A trio of researchers has been awarded this year's Nobel Prize in Chemistry for their work developing nanoscopy.

The Max Planck Institute for Biophysical Chemistry's Stefan Hell, Eric Betzig from the Howard Hughes Medical Institute's Janelia Farm, and Stanford University's William Moerner are being honored "for the development of super-resolved fluorescence microscopy,” according to the Nobel committee. Such microscopy enables researchers to examine, for instance, cellular structures at the molecular level, beyond the limit of optical microscopy.

In particular, Hell developed a method called stimulated emission depletion that uses two laser beams, one that encourages fluorescent molecules to fluoresce while the other cancels out that fluorescence in all but a nanometer-sized area that is then scanned to produce an image.

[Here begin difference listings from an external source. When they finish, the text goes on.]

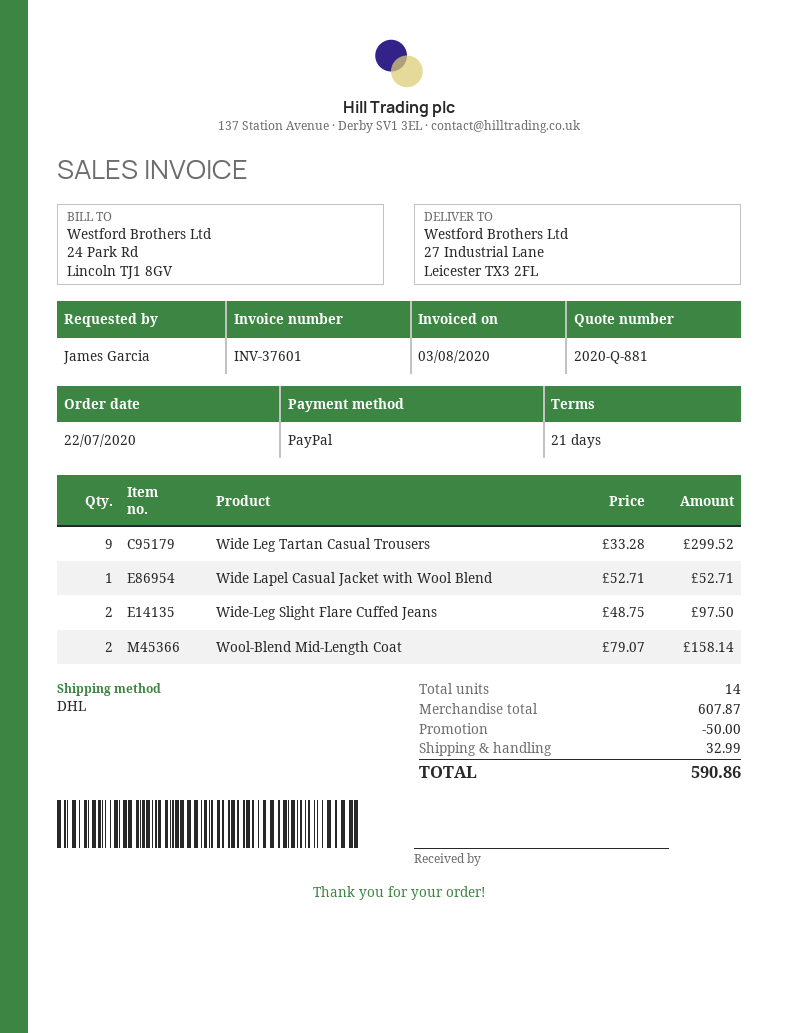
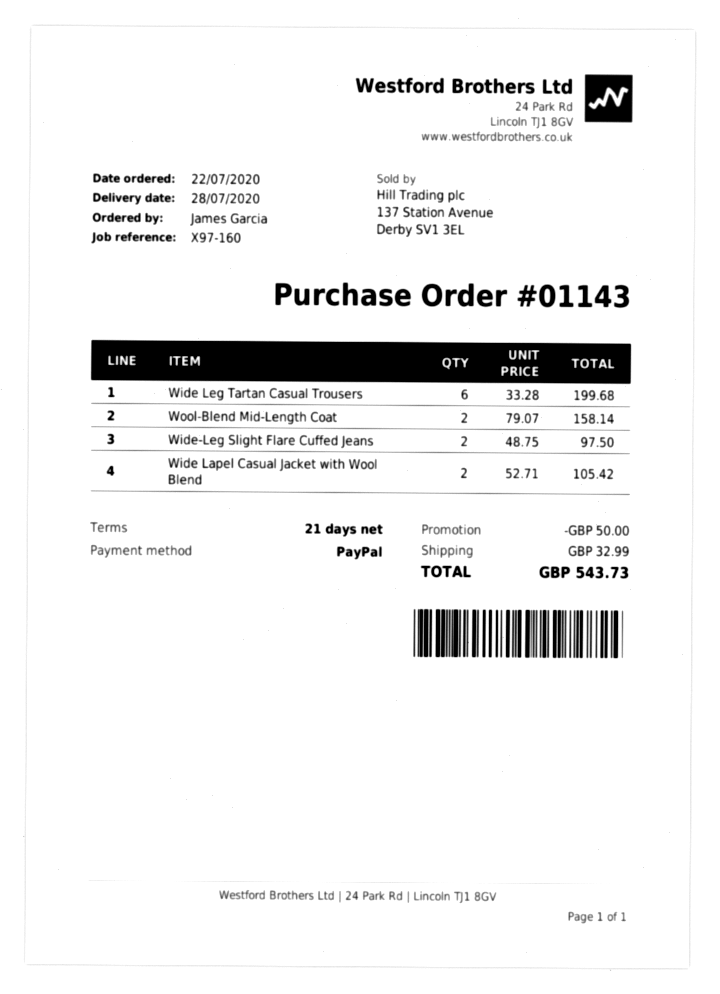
Wide Leg Tartan Casual Trousers: 9 x 33.28 = 299.52 -> 6 x 33.28 = 199.68
Wide Lapel Casual Jacket with Wool Blend: 1 x 52.71 = 52.71 -> 2 x 52.71 = 105.42
total: 590.86 -> 543.73

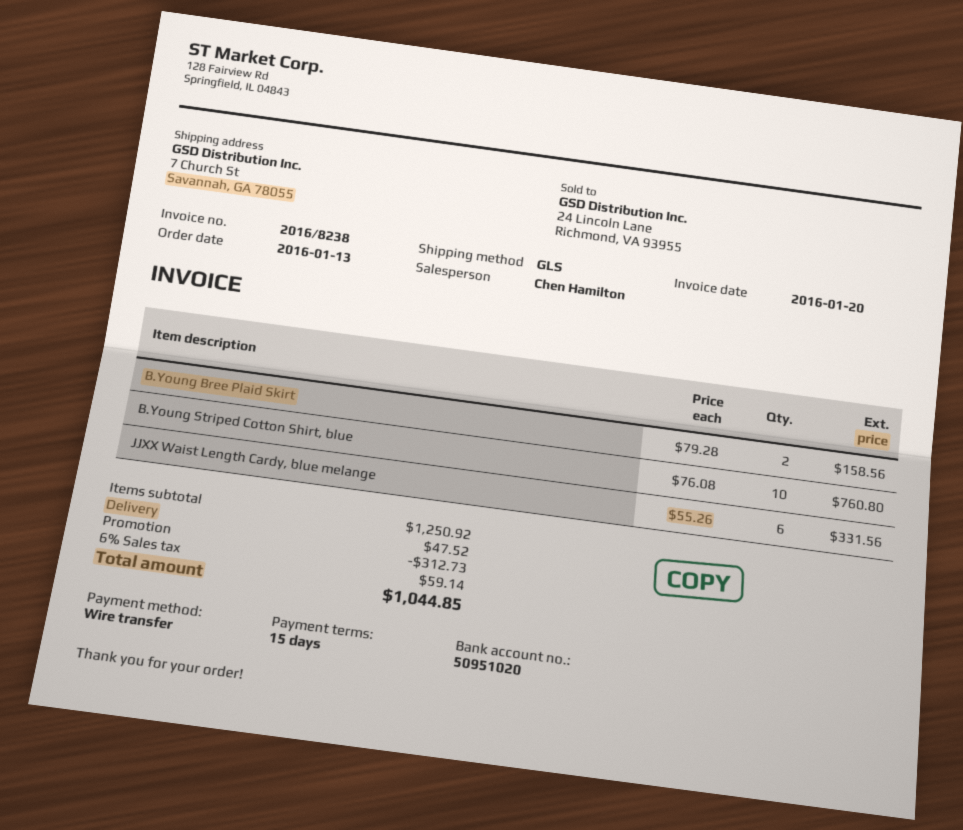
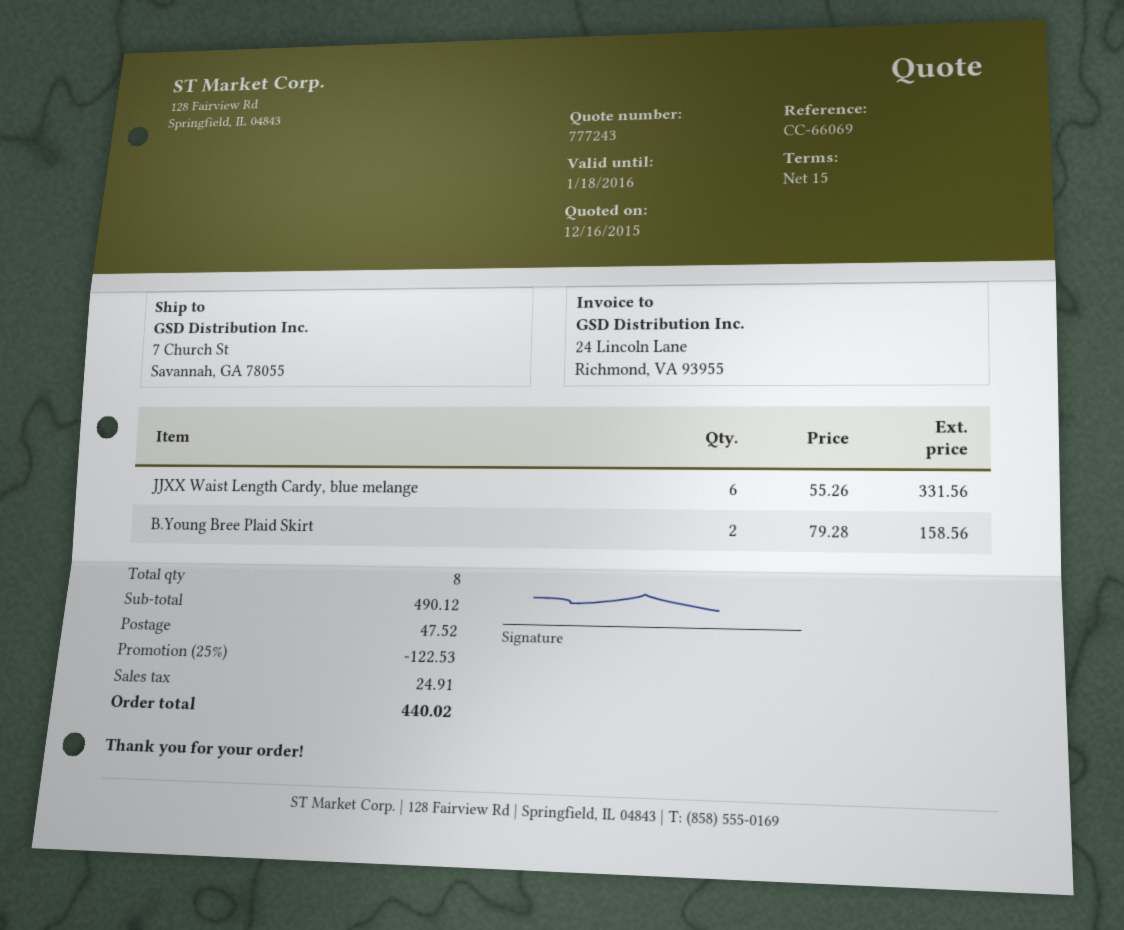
B.Young Striped Cotton Shirt, blue: 10 x 76.08 = 760.80 -> none
subtotal: 1250.92 -> 490.12
discount: 312.73 -> 122.53
tax: 59.14 -> 24.91
total: 1044.85 -> 440.02

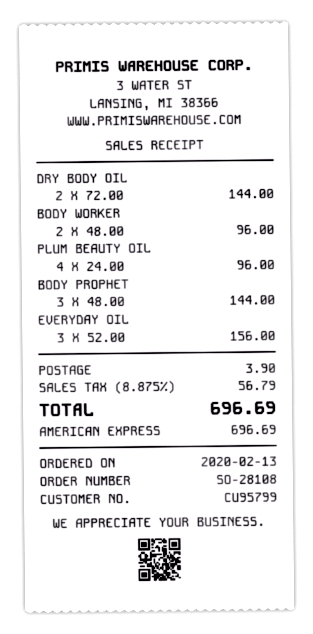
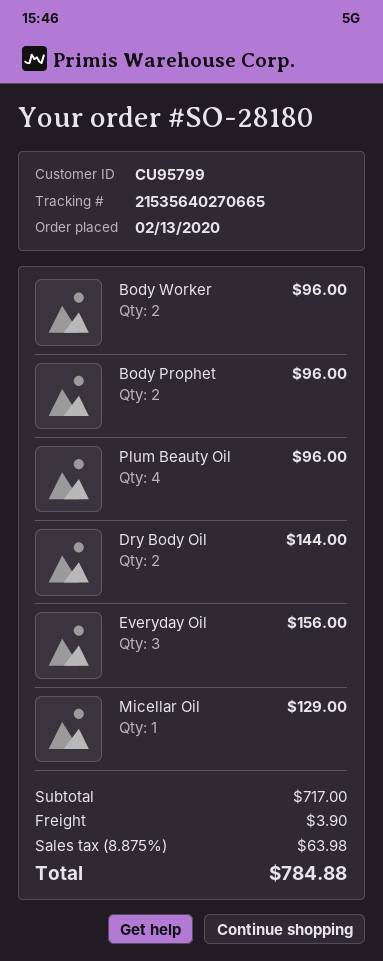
order number: SO-28108 -> SO-28180
BODY PROPHET: 3 for 144.00 -> 2 for 96.00
Micellar Oil: none -> 1 for 129.00
tax: 8.875% = 56.79 -> 8.875% = 63.98
total: 696.69 -> 784.88

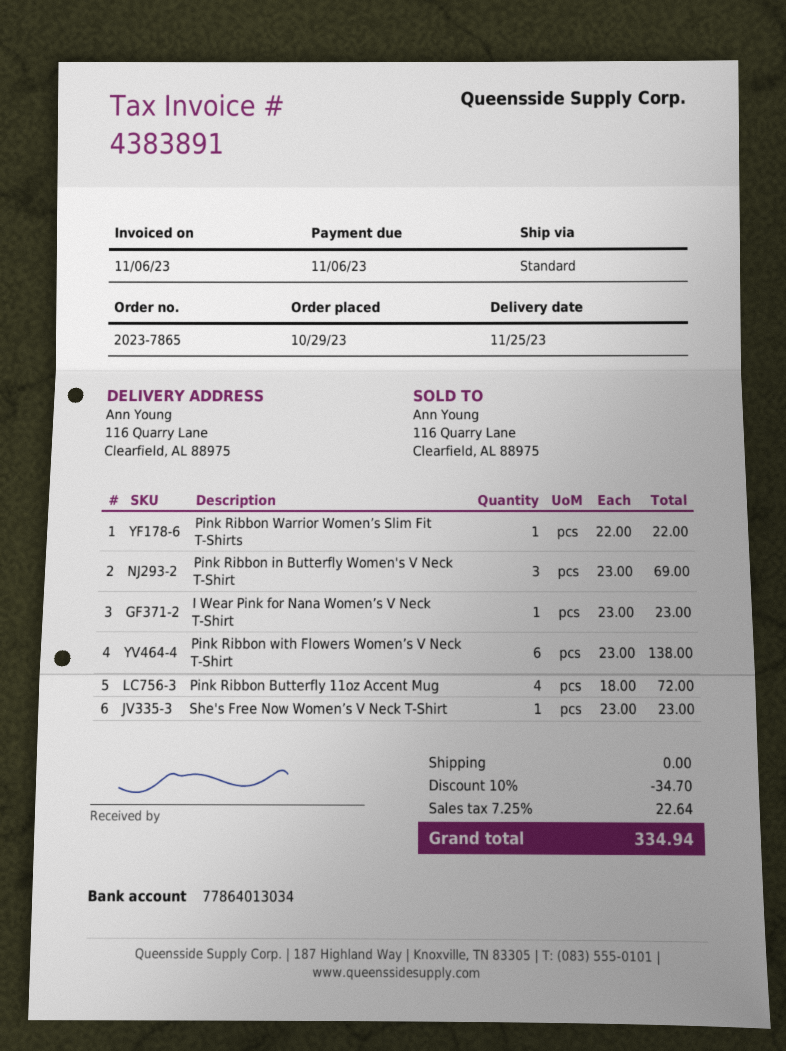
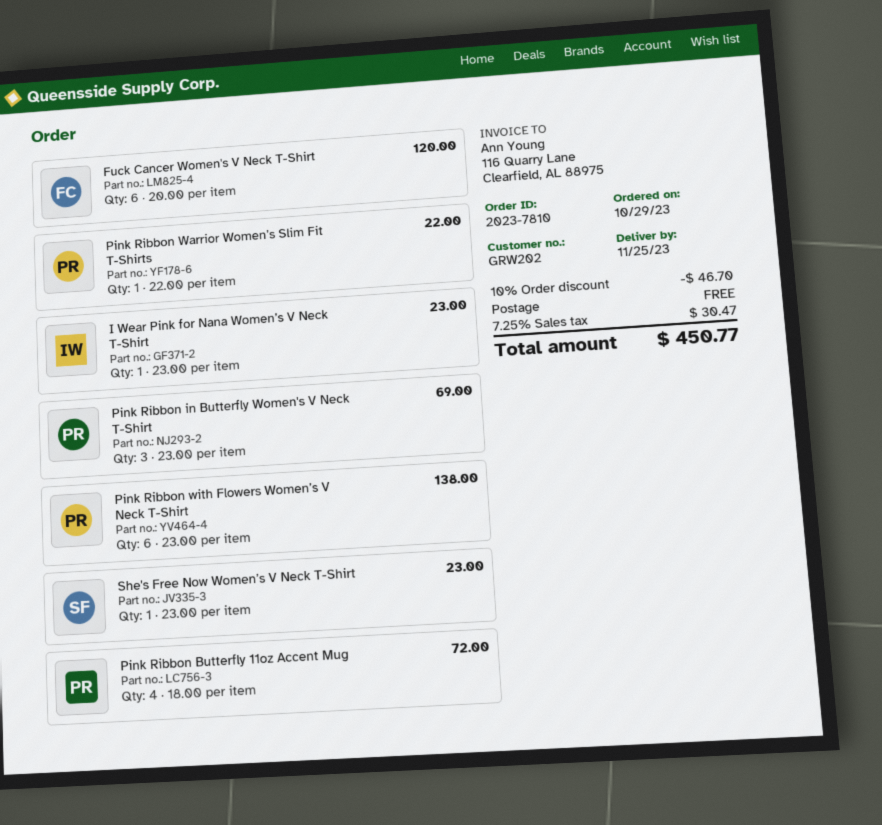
order number: 2023-7865 -> 2023-7810
Fuck Cancer Women's V Neck T-Shirt: none -> 6 x 20.00 = 120.00
discount: 10% = 34.70 -> 10% = 46.70
tax: 7.25% = 22.64 -> 7.25% = 30.47
total: 334.94 -> 450.77

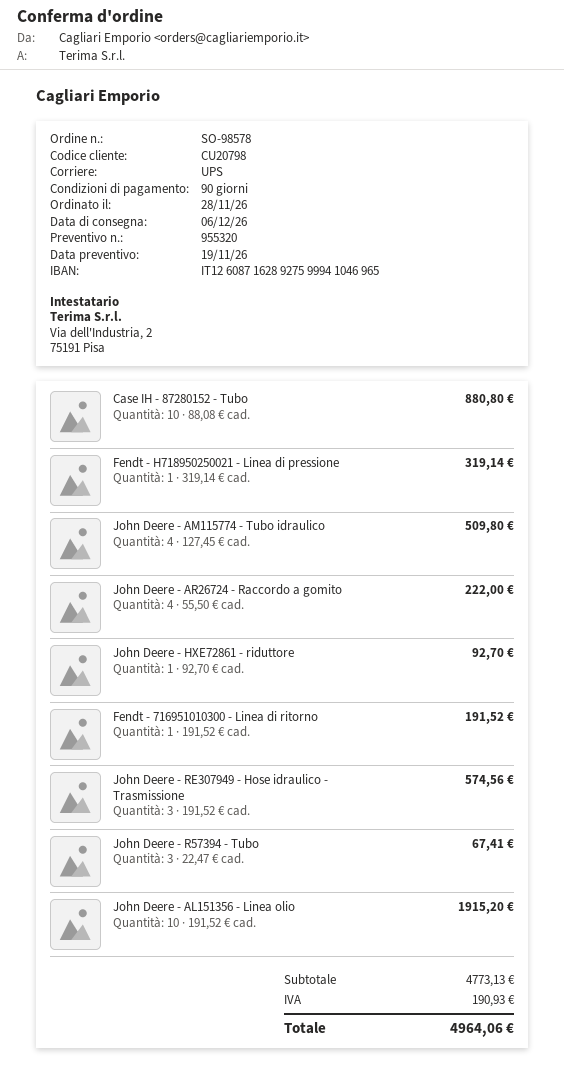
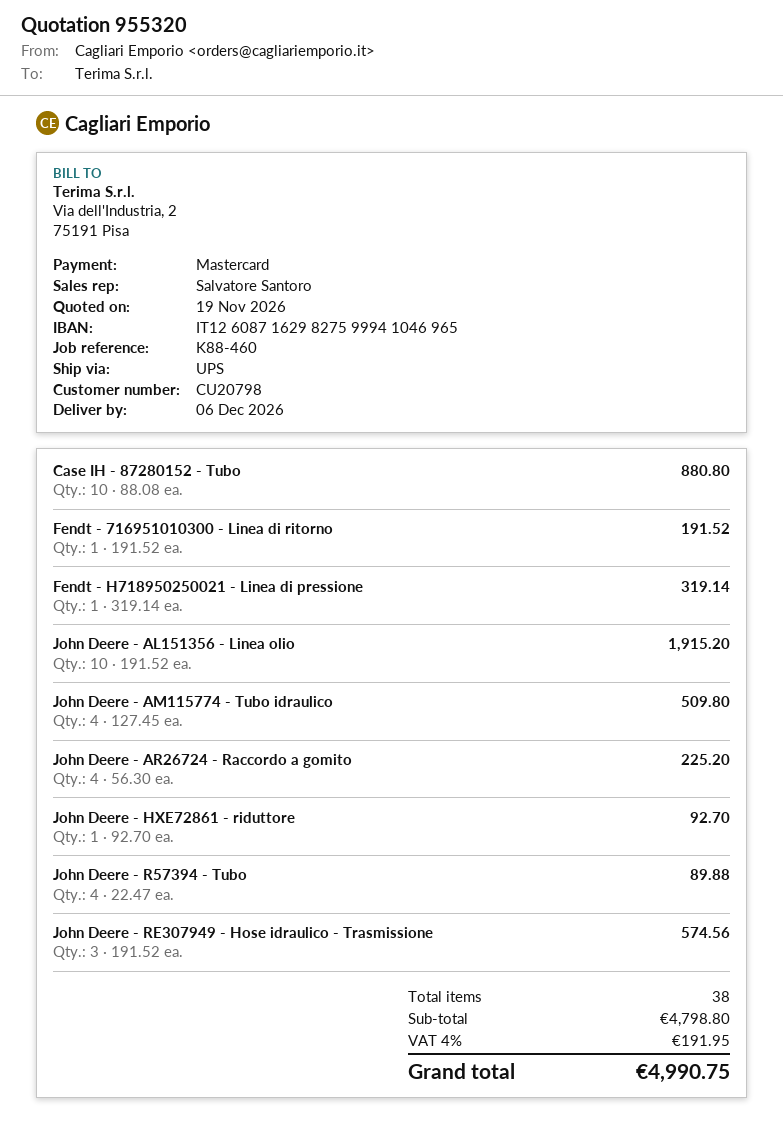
bank account: IT1260871628927599941046965 -> IT1260871629827599941046965
John Deere - AR26724 - Raccordo a gomito: 4 x 55.50 = 222.00 -> 4 x 56.30 = 225.20
John Deere - R57394 - Tubo: 3 x 22.47 = 67.41 -> 4 x 22.47 = 89.88
subtotal: 4773.13 -> 4798.80
tax: 190.93 -> 191.95
total: 4964.06 -> 4990.75

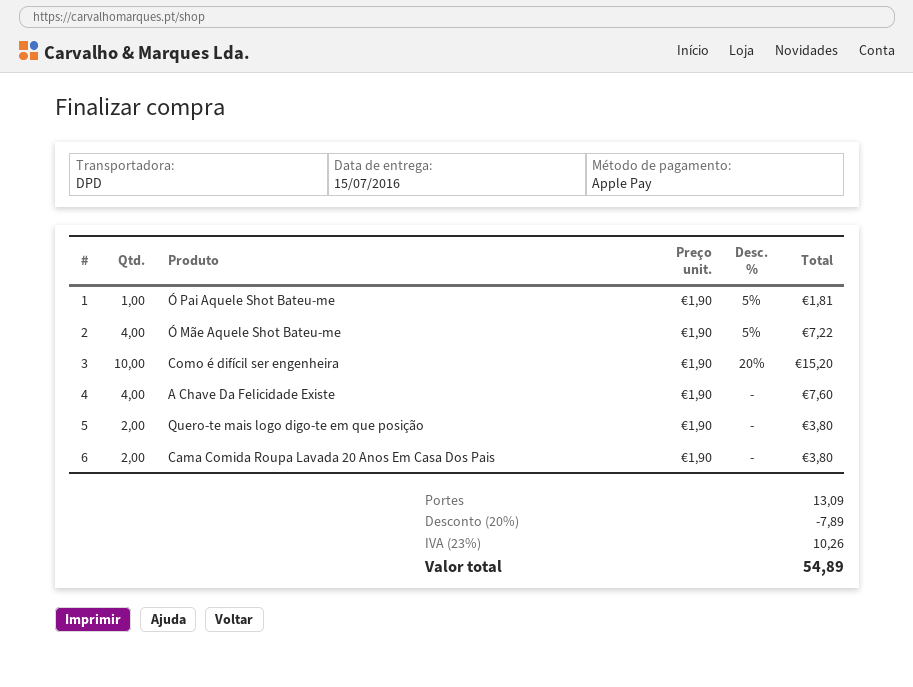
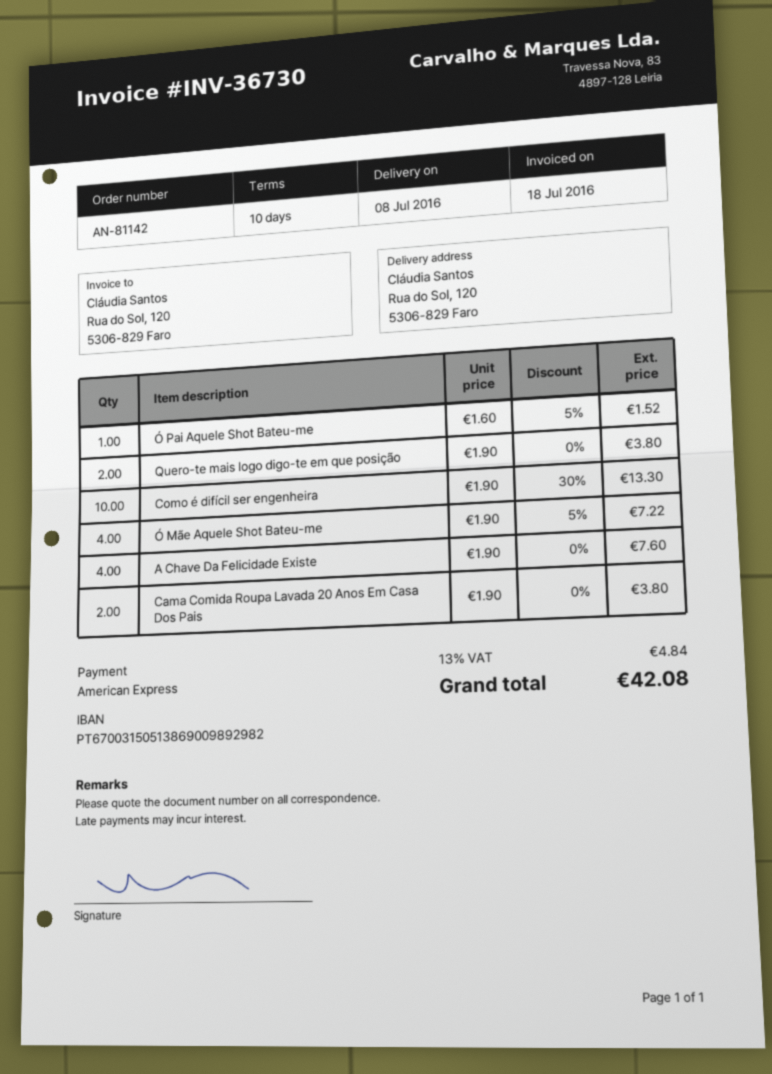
delivery date: 2016-07-15 -> 2016-07-08
payment method: Apple Pay -> American Express
Ó Pai Aquele Shot Bateu-me: 1 x 1.90 - 5% = 1.81 -> 1 x 1.60 - 5% = 1.52
Como é difícil ser engenheira: 10 x 1.90 - 20% = 15.20 -> 10 x 1.90 - 30% = 13.30
discount: 20% = 7.89 -> none
shipping: 13.09 -> none
tax: 23% = 10.26 -> 13% = 4.84
total: 54.89 -> 42.08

Meanwhile, Betzig and Moerner, working separately, came up single-molecule microscopy that relies on turn on and off the fluorescence of individual molecules while an area is scanned multiple times to make a composite picture.

The researchers have been applying their approaches to examine brain synapses, proteins involved in Huntington's disease, and cell division in embryos, the New York Times adds.

"Biology has turned into chemistry,” Sven Lidin, chairman of the Nobel Committee for Chemistry and a professor at Lund University tells the Times. "Chemistry has turned into biology.”